The second figure was Edward Howard, a naval officer and son of the same Lord High Treasurer who dislike the king. Edward was already a prominent member of the nobility, he was a Howard after all, but it was under James I which he really made a name for himself. He succeeded John de Vere as Lord High Admiral of England in 1510, under James' campaign of stopping members of Parliament from having more than one position, and was selected to lead most mainland or overseas expeditions by the King. Both these roles brought him into the forefront of political intrigue later on.

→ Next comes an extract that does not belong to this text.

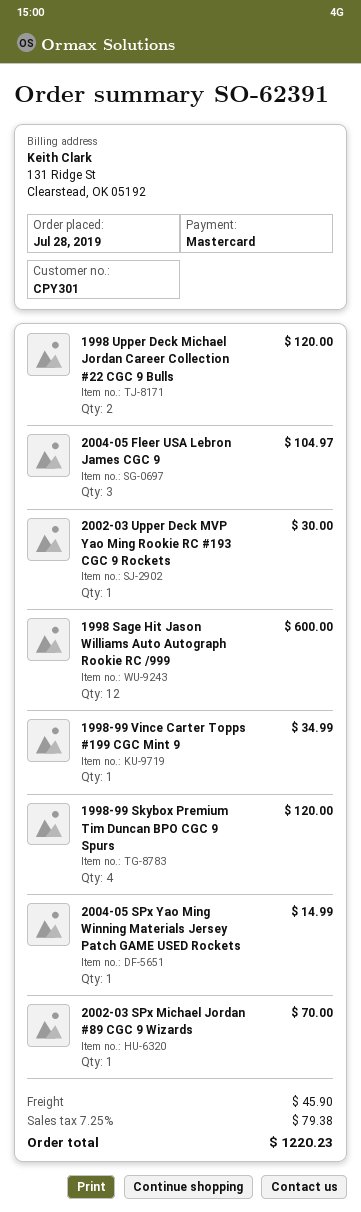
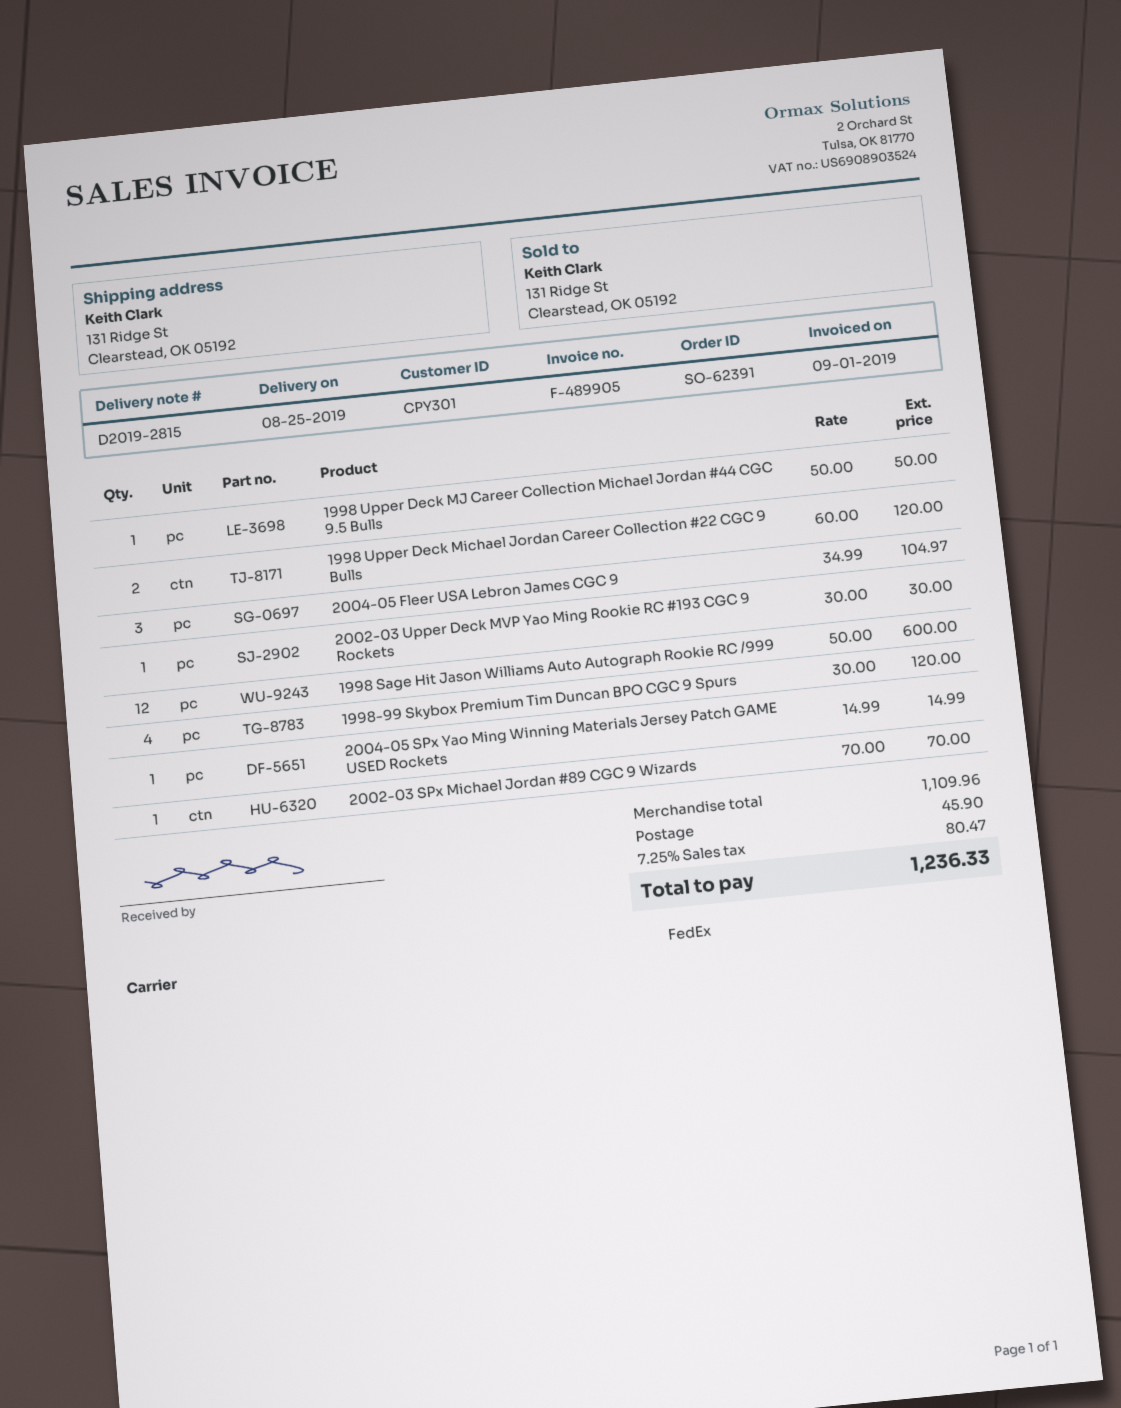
1998-99 Vince Carter Topps #199 CGC Mint 9: 1 for 34.99 -> none
1998 Upper Deck MJ Career Collection Michael Jordan #44 CGC 9.5 Bulls: none -> 1 for 50.00
tax: 7.25% = 79.38 -> 7.25% = 80.47
total: 1220.23 -> 1236.33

Before the year was done James had the rest of the Scottish treasury brought down from Edinburgh and officially began the business of running two countries at once. To alleviate some of the problems of sending messengers back and forth between him and his Scottish Privy Council, James ordered for a massive roadway, more than eight meters across, to be built between London and Edinburgh, starting in November 1509. The 540 km road was paved entirely with cobblestone along its entire length and replaced any old roads which once ran in the same direction. This had the added benefit of making travel from the South up to York easier as well and improved integration between the Scots and the English. On its completion in 1520 James dubbed it the Union Highway, reflecting its role in bringing the nations together.

Old Problems (1510-1513)

Pope Julius II

Pope Julius II, initiator of the Holy League

Whilst still just ruler of Scotland, but also with the knowledge that he was next in line for the English Crown, James held off his plans to rebuild several of his palaces in Edinburgh. Now that he had the crown, he was ready to start reconstruction work on his new palaces in London. In January he ordered for the Palace of Placentia to be fixed up as good as new so that it could become the principle royal household. Not even a month later, he ordered for work to be started on the Tower of London to build it into the foremost fortress in all of Europe. In total, these reconstructions cost about £22,000 (£8,800,000 in OTL 2010) and were not completed until 1516 and 1517 respectively.

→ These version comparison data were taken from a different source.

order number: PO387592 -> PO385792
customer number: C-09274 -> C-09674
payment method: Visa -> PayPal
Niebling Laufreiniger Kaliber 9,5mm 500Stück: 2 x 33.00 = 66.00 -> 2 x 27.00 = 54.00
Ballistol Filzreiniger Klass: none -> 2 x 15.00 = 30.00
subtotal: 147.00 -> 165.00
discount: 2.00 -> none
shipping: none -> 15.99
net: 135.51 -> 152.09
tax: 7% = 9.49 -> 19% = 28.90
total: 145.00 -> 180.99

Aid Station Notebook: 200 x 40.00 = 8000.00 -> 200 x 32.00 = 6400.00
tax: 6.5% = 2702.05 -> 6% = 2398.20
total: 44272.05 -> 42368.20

By recommendation of Thomas Howard, from whom James was still trying to earn trust, the King had a maximum placed on State spending in March 1510. This ensured, assuming at least no more decreases in revenue, that the Treasury would only shrink to three quarters of what it was in 1509 over the next two decades. In order to manage this, James, against his better judgment, put greater power into the position of Lord High Treasurer and its subsidiary offices. Thomas for his part was both pleased and surprised that the King followed his advice exactly, and so one of the last major critics of the Two Crowns was silenced.

The reconstruction on the Tower however became of greater urgency when the Italian Wars suddenly spilled over into English politics. It was in June of 1511 that the Pope Julius II, now an ally rather than an enemy of the Venetians, proclaimed a Holy League against the French for their continued incursions into Italy. Naturally this meant that all Catholic nations were obliged to either ignore the matter, or more likely, declare war against the Kingdom of France.

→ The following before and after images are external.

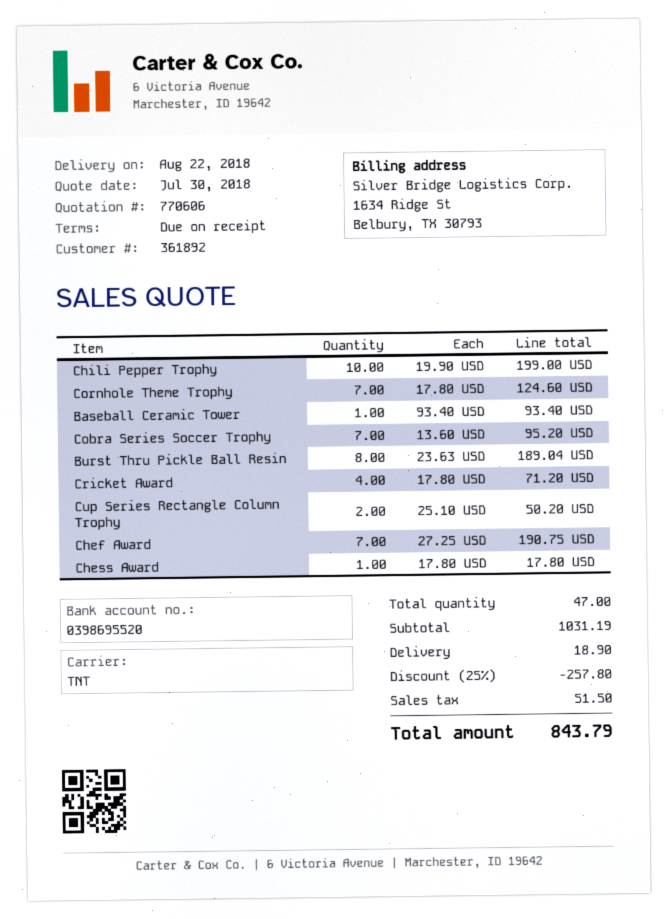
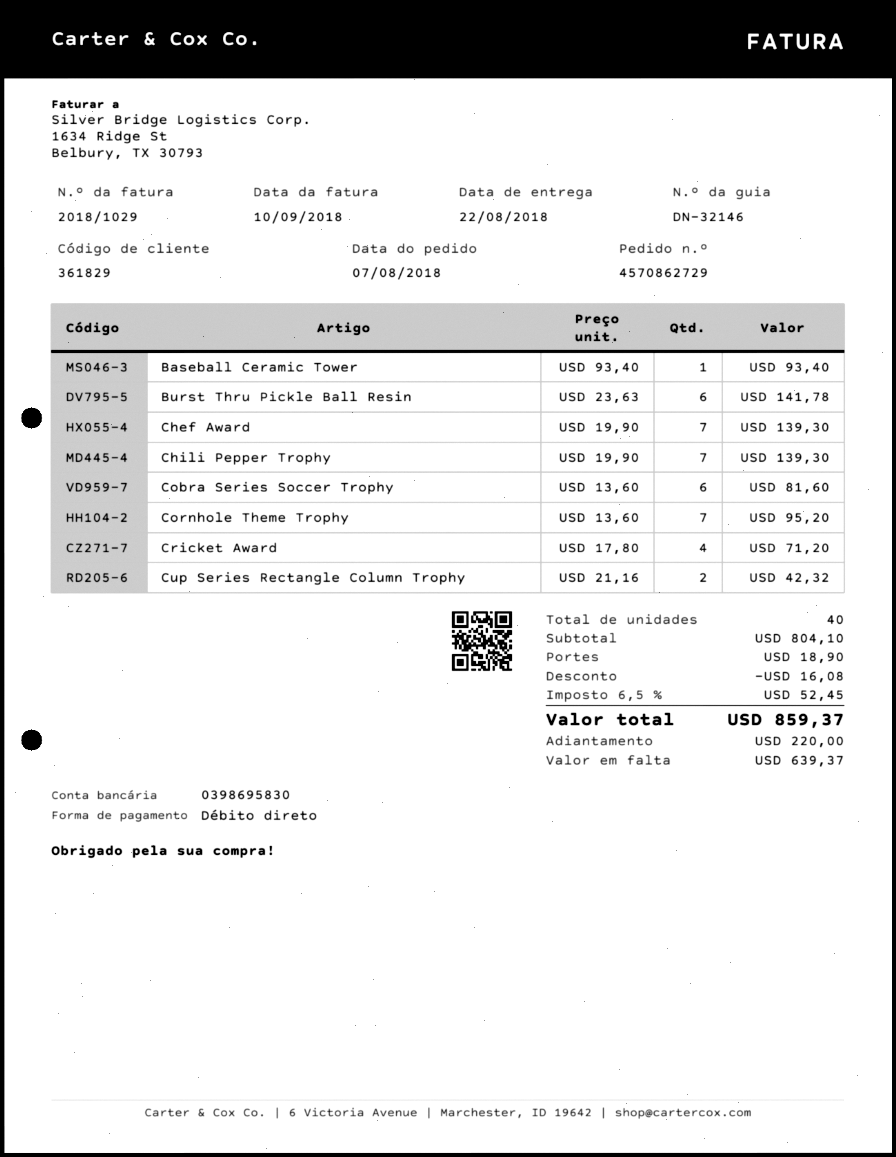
customer number: 361892 -> 361829
bank account: 0398695520 -> 0398695830
Chili Pepper Trophy: 10 x 19.90 = 199.00 -> 7 x 19.90 = 139.30
Cornhole Theme Trophy: 7 x 17.80 = 124.60 -> 7 x 13.60 = 95.20
Cobra Series Soccer Trophy: 7 x 13.60 = 95.20 -> 6 x 13.60 = 81.60
Burst Thru Pickle Ball Resin: 8 x 23.63 = 189.04 -> 6 x 23.63 = 141.78
Cup Series Rectangle Column Trophy: 2 x 25.10 = 50.20 -> 2 x 21.16 = 42.32
Chef Award: 7 x 27.25 = 190.75 -> 7 x 19.90 = 139.30
Chess Award: 1 x 17.80 = 17.80 -> none
total quantity: 47 -> 40
subtotal: 1031.19 -> 804.10
discount: 257.80 -> 16.08
tax: 51.50 -> 52.45
total: 843.79 -> 859.37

War of the League of Cambrai

This unfortunately was an extremely sticky situation for James. Scotland, and its government, was bound to the French by the Auld Alliance, an ancient treaty created to solidify Franco-Scot relations in the 1200's. The English Parliament, and most people from both nations, were heavily in favor of war against the French, especially as it meant supporting the Church. Immediately he returned to Edinburgh to convince the Scottish Parliament to officially annul the alliance, on the grounds that it was an old worthless agreement and the people of Scotland itself were in favor of war against France. In August he tried having the bill passed, but a minority support in the House of Lords caused it to fail. Insistent, James returned once again in November and pleaded for the peers to agree on the grounds of keeping a stable country. Ultimately, this second attempt succeeded and by December of the same year James pledged his full support to the Pope, along with his new allies, Spain, the Holy Roman Empire and the Swiss Confederacy.

The Scottish Parliament would not agree to fielding an army however and so a force of 15,000 English soldiers was all that James could get to be sent to Italy. He did however convince the Scottish Lord of the Admiralty, Andrew Barton, to lead 20 Scottish ships in the transport of men over to Italy from January to March 1512. Meanwhile, Edward Howard set off to Spain to speak at the court of Joanna the effective Queen of Spain to both escort the Scottish fleet through the Gibraltar Strait and to formalize their military alliance under the Holy League. In March he was sent to meet the Holy Roman Emperor Maximilian I in Prague. There the Emperor declared his allegiance to the English-Scottish Kingdoms and sent with Edward the gift of a suit of his finest armor for the King, distinguished by a disturbing mask in the form of the Emperor's face. James ended up giving it to the Scottish Lord Chamberlain Alexander Home, as thanks for eventually switching his vote in favor of the war.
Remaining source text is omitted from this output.